** Required work **
Below are entries; copy exactly the lines from the one with "[842,437,863,454] ☑ -> (435, 786) none" through the one with "[157,640,187,650] run ->", both included, and leave out the rest.
——————
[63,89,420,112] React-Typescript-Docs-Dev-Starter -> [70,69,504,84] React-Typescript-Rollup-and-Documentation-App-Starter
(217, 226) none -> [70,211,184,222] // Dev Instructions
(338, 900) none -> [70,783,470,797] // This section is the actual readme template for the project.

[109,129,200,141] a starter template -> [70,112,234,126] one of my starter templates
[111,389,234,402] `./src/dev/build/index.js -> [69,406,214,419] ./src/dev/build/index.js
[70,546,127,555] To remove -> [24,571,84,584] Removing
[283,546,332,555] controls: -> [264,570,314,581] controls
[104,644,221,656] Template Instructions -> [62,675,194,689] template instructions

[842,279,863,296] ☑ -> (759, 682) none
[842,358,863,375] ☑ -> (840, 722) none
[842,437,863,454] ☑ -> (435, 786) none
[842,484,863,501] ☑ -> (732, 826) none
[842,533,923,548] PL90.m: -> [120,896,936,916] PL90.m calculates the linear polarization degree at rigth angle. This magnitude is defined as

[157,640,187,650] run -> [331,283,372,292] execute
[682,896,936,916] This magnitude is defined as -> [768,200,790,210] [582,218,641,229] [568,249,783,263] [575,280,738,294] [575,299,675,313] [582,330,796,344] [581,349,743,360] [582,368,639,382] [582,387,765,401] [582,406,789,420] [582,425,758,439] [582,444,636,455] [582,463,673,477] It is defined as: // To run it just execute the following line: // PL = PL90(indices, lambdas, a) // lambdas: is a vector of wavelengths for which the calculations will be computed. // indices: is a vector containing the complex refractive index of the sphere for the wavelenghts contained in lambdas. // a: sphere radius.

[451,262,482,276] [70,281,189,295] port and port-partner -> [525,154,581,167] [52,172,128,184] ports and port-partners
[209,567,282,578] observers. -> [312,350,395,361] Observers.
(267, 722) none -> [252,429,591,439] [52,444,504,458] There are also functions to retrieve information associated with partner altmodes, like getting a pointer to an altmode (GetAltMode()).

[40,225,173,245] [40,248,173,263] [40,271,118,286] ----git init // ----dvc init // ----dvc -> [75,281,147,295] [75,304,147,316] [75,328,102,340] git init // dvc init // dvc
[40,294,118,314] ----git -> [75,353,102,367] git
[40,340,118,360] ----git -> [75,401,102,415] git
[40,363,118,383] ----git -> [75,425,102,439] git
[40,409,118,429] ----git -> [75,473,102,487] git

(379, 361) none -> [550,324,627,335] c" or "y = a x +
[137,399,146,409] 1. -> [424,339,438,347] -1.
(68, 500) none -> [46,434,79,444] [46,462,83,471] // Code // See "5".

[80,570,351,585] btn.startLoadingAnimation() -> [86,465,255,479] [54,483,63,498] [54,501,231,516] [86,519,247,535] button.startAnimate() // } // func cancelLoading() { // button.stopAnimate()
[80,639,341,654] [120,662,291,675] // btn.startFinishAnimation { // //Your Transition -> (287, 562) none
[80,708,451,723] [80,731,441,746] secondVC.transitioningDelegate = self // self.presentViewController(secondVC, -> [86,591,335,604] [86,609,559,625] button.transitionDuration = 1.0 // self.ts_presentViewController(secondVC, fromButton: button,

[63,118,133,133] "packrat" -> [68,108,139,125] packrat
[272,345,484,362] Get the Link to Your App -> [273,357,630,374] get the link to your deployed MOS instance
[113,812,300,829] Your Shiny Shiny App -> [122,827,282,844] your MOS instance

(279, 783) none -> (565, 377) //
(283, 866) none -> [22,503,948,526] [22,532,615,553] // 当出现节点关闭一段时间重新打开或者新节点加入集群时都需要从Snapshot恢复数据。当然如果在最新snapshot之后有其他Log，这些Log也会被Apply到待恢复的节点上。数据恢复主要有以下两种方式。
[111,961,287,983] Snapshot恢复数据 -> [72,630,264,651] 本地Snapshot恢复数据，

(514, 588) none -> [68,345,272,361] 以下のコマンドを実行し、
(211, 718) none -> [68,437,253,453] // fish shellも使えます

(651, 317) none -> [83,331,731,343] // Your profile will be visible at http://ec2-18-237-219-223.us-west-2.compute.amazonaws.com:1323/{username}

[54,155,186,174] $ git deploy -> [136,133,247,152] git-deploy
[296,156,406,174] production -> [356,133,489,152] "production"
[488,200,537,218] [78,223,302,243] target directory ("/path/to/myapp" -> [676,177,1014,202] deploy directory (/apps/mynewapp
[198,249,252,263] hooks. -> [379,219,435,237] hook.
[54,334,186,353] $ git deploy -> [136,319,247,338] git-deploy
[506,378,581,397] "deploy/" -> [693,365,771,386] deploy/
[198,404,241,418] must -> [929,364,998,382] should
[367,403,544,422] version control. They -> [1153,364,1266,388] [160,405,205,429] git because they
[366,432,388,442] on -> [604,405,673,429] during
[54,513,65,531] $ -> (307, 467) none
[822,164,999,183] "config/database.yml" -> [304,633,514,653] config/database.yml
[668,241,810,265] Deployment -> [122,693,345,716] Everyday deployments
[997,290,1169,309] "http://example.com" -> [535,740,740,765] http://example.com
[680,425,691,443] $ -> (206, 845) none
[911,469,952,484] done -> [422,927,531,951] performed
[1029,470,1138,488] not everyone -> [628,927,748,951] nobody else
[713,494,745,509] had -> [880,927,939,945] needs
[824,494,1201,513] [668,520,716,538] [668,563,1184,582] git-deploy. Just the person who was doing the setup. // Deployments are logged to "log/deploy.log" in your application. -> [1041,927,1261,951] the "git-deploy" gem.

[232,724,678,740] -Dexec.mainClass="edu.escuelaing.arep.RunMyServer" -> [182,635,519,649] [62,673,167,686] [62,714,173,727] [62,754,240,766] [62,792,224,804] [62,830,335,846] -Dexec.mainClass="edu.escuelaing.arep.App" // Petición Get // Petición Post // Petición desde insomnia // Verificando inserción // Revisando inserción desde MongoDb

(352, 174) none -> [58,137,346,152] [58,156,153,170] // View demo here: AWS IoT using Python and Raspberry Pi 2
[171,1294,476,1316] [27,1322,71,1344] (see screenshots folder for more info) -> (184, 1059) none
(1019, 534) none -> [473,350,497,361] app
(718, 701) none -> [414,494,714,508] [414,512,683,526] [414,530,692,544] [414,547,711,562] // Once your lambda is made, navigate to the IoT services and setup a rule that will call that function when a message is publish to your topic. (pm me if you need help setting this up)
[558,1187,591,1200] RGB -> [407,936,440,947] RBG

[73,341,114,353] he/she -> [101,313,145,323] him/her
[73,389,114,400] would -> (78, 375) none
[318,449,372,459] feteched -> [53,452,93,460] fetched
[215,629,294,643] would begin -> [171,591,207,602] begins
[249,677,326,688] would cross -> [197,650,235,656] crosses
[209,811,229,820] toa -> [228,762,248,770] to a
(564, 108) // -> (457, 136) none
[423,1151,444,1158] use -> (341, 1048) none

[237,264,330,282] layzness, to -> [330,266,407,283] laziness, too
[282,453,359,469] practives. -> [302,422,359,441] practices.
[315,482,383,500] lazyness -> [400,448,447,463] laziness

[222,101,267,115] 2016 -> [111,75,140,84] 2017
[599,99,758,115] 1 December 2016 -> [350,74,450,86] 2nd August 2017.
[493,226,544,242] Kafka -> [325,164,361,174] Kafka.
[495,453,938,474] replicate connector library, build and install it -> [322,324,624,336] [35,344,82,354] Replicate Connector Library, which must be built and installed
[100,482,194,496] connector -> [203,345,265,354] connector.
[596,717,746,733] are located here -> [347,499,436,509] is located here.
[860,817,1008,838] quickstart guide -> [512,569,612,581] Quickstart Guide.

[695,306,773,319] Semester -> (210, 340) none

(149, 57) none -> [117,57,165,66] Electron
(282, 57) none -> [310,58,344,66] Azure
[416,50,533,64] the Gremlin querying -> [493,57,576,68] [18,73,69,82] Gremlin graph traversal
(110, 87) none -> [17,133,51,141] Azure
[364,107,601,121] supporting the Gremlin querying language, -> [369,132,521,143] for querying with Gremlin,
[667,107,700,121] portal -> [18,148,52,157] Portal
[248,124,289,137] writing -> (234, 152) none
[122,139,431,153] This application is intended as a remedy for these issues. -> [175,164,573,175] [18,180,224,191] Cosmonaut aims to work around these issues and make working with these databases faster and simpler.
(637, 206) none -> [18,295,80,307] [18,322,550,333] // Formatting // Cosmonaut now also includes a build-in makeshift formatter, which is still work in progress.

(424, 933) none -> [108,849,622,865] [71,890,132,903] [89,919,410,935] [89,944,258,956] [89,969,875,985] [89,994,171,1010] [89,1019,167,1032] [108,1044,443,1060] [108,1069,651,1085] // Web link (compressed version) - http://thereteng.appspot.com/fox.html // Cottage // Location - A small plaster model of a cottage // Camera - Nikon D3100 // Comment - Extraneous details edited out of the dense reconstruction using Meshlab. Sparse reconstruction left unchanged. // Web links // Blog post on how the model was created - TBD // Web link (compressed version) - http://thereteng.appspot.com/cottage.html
——————
** Answer section **
[842,437,863,454] ☑ -> (435, 786) none
[842,484,863,501] ☑ -> (732, 826) none
[842,533,923,548] PL90.m: -> [120,896,936,916] PL90.m calculates the linear polarization degree at rigth angle. This magnitude is defined as

[157,640,187,650] run -> [331,283,372,292] execute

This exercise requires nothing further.